チリチリと嫌な感覚が襲ってくる。ブォォォォォッ、と空気が揺れた。ドラゴンがブレスを吐きやがったらしい。
「コウッ、カノンを見れるか? 今から戻って、サンガ達の撤退を助ける」
「ああ。大丈夫だ。麻酔ポーションで大人しく寝て貰う」麻酔ポーションを取り出しながら、コウが形の良い眉を顰めている。
多分、俺と同じ事を考えている筈だ。このドラゴンは、魔人の仕業じゃないか? 双方が食い合って、弱ったところを狙われたんじゃ無いのか?
と、すれば奪還に成功した『カグラ』は魔人の手に落ちてしまう。
「ここは、コウに任せたっ」言い棄てると、飛行場を振り返り、サンガ中尉が居そうなところへ飛び出した。
『亀ーーー。縮地っ』念ずると、足元に砂塵が渦巻いた。
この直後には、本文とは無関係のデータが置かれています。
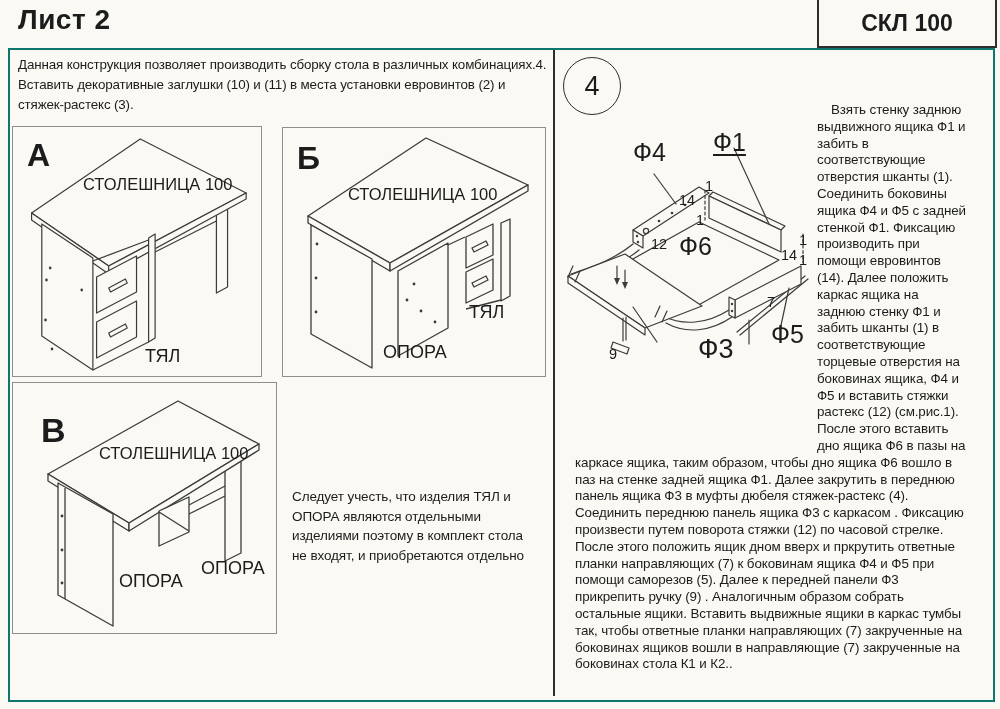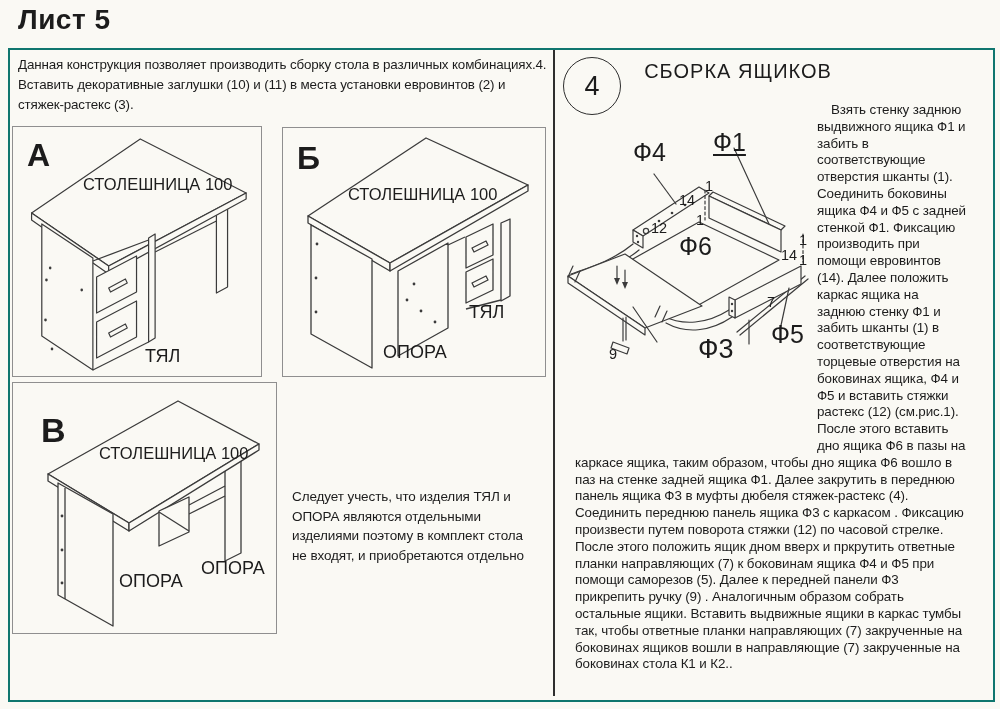--- a/index.html
+++ b/index.html
@@ -37,21 +37,24 @@
   .dl{position:absolute;font-size:25px;white-space:nowrap;}
   .dl-big{font-size:27px;margin-left:47px;}
   .ul{text-decoration:underline;text-underline-offset:3px;}
   .dn{position:absolute;font-size:14.5px;white-space:nowrap;}
 </style>
 </head>
 <body>
 
 <div class="page">
 
-  <div class="sheet-label">Лист 5</div>
+  <div class="sheet-label">Лист 2</div>
+  <div class="model-box">
+    <span>СКЛ 100</span>
+  </div>
 
   <div class="main-box">
 
     <div class="left-panel">
       <p class="intro">Данная конструкция позволяет производить сборку стола в различных комбинациях.4. Вставить декоративные заглушки  (10) и (11) в места установки евровинтов (2) и стяжек-растекс (3).</p>
 
       <div class="vbox vbox-a">
         <svg width="248" height="249" viewBox="0 0 267 249" preserveAspectRatio="none">
           <g stroke="#3b3b3b" stroke-width="1.3" fill="#faf9f4" stroke-linejoin="round">
             <polygon points="219,69 231,63 231,160 219,166"></polygon>
@@ -140,21 +143,20 @@
         <span class="vlbl" style="left:188px;top:175px">ОПОРА</span>
       </div>
 
       <p class="note">Следует учесть, что изделия  ТЯЛ и ОПОРА являются отдельными изделиями поэтому в комплект стола не входят, и приобретаются отдельно</p>
     </div>
 
     <div class="right-panel">
       <div class="step-circle">
         <span>4</span>
       </div>
-      <h2 class="drawers-heading">СБОРКА ЯЩИКОВ</h2>
 
       <div class="rp-body">
         <div class="diagram">
           <svg width="252" height="340" viewBox="0 0 252 340">
             <g stroke="#3b3b3b" stroke-width="1.2" fill="none" stroke-linejoin="round" stroke-linecap="round">
               <path d="M74,140 C52,158 28,164 12,170"></path>
               <path d="M80,146 C58,164 36,170 20,176"></path>
               <path d="M170,206 C148,220 124,222 104,212"></path>
               <path d="M173,213 C151,228 127,230 107,219"></path>
               <line x1="178" y1="228" x2="246" y2="172"></line>
@@ -200,21 +202,21 @@
                 <circle cx="79" cy="138" r="1.2"></circle>
               <circle cx="173" cy="200" r="1.2"></circle>
                 <circle cx="173" cy="207" r="1.2"></circle>
             </g>
           </svg>
           <span class="dl ul" style="left:154px;top:24px">Ф1</span>
           <span class="dl" style="left:74px;top:34px">Ф4</span>
           <span class="dn" style="left:146px;top:74px">1</span>
           <span class="dn" style="left:120px;top:88px">14</span>
           <span class="dn" style="left:137px;top:108px">1</span>
-          <span class="dn" style="left:92px;top:116px">12</span>
+          <span class="dn" style="left:92px;top:132px">12</span>
           <span class="dl" style="left:120px;top:128px">Ф6</span>
           <span class="dn" style="left:240px;top:128px">1</span>
           <span class="dn" style="left:222px;top:143px">14</span>
           <span class="dn" style="left:240px;top:148px">1</span>
           <span class="dn" style="left:208px;top:190px">7</span>
           <span class="dl" style="left:212px;top:216px">Ф5</span>
           <span class="dl dl-big" style="left:92px;top:230px">Ф3</span>
           <span class="dn" style="left:50px;top:242px">9</span>
         </div>
         <p class="rp-text">Взять стенку заднюю выдвижного ящика Ф1 и забить в соответствующие отверстия шканты (1). Соединить боковины ящика Ф4 и Ф5 с задней стенкой Ф1. Фиксацию производить при помощи евровинтов (14). Далее положить каркас ящика на заднюю стенку Ф1  и забить шканты (1) в соответствующие  торцевые отверстия на боковинах ящика, Ф4 и Ф5 и вставить стяжки растекс (12) (см.рис.1). После этого вставить дно ящика Ф6  в пазы на каркасе ящика, таким образом, чтобы дно ящика Ф6  вошло в паз на стенке задней ящика Ф1. Далее закрутить в переднюю панель ящика Ф3 в муфты дюбеля стяжек-растекс (4). Соединить переднюю панель ящика  Ф3 с каркасом . Фиксацию произвести путем поворота стяжки (12) по часовой стрелке. После этого положить ящик дном вверх и пркрутить ответные планки направляющих  (7) к боковинам ящика Ф4 и Ф5 при помощи саморезов (5). Далее к передней панели Ф3 прикрепить ручку  (9) . Аналогичным образом собрать остальные ящики. Вставить выдвижные ящики в каркас тумбы так, чтобы ответные планки направляющих (7) закрученные на боковинах ящиков  вошли в направляющие (7) закрученные на боковинах стола К1 и К2..</p>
サンガ中尉のいるであろうあたりの風景が、カメラでズームをするように近づいて来る。
絨毯を細く手繰り寄せる様に、足元の空間が波打って押し寄せて来た。
「よっとお!」縮んだ空間に身を躍らせる。「ぶはぁッ」着いたあたりで気がついた。
金属兵が燃えてる。パンッ、パン、と竹が弾ける様な音がして、そこらがごっそりえぐれていた。グリースの焦げる匂いが立ち込めている。
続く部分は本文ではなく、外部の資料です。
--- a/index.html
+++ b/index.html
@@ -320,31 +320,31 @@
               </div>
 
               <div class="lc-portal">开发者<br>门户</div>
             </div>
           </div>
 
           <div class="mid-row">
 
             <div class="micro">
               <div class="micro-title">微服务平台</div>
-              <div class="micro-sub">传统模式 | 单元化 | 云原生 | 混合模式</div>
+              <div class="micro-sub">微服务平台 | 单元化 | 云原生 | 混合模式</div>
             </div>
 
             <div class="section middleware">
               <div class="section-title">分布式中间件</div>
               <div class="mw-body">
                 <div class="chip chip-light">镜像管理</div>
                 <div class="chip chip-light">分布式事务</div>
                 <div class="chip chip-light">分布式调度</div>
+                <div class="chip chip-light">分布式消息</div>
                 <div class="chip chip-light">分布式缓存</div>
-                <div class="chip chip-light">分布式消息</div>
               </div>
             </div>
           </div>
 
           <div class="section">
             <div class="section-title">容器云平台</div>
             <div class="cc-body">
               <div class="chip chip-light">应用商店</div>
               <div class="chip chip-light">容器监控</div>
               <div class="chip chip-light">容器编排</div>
「こりゃあ......。サンガ中尉ッ、いるかっ?! 生きてるかッ?」あたりに声を張り上げ見回す。
シュタタッンッ、と
駆け寄ると「こっちは退避した。あんたも下がれっ、時間は稼いでやる」っと声をかける。サンガはガスマスクを外し首を振った。
「金属兵がドラゴンの膝を削って、動きを鈍らせています。今ならコウヤ殿のディストラクションで仕留められる筈だ。我々が囮になって引きつけますから、側面からトドメをお願いしますッ」
「『反撃こそ最大の退避』ってか? 頼まれたッ」
了解したと走り出したその時、ザァァッっと空気が渦巻いた。上空から叩きつける様な風が吹いて土埃が舞う。
「なんだよッ、新手か?」
見上げる上空には月明かりをバックに黒々と影をまとう巨大な竜がいた。五、六匹で群れを為している。
旋回するその巨体は、羽の端から端まで三十メートルはあるだろうか? 空中を泳ぐ様に長いシッポをゆらめかせて、大きく輪を描くソイツは飛竜ーーーワイバーンだ。ランクで言えば間違いなくAクラス。
「オイ......、流石にまずいだろ。あれは」
サンガ中尉と顔を見合わせて「逃げるぞ」と頷き合う。 再び走り出そうとすると、今度は目の前に魔法陣が光の噴水を吹き上げながら現れた。
「な、何だよっ、今度は何が来やがった?」
魔法陣の光が収まると、黒いローブを纏った老人が静かに降り立ち慇懃に礼をする。
『お迎えに参りました。魔王様。私めは魔人国の主梁、ライチにございます』
嗄れたその声は、あたりを静かに包んだ。
「......って、誰?」
俺は脳みその処理能力を超えた展開に、フリーズした。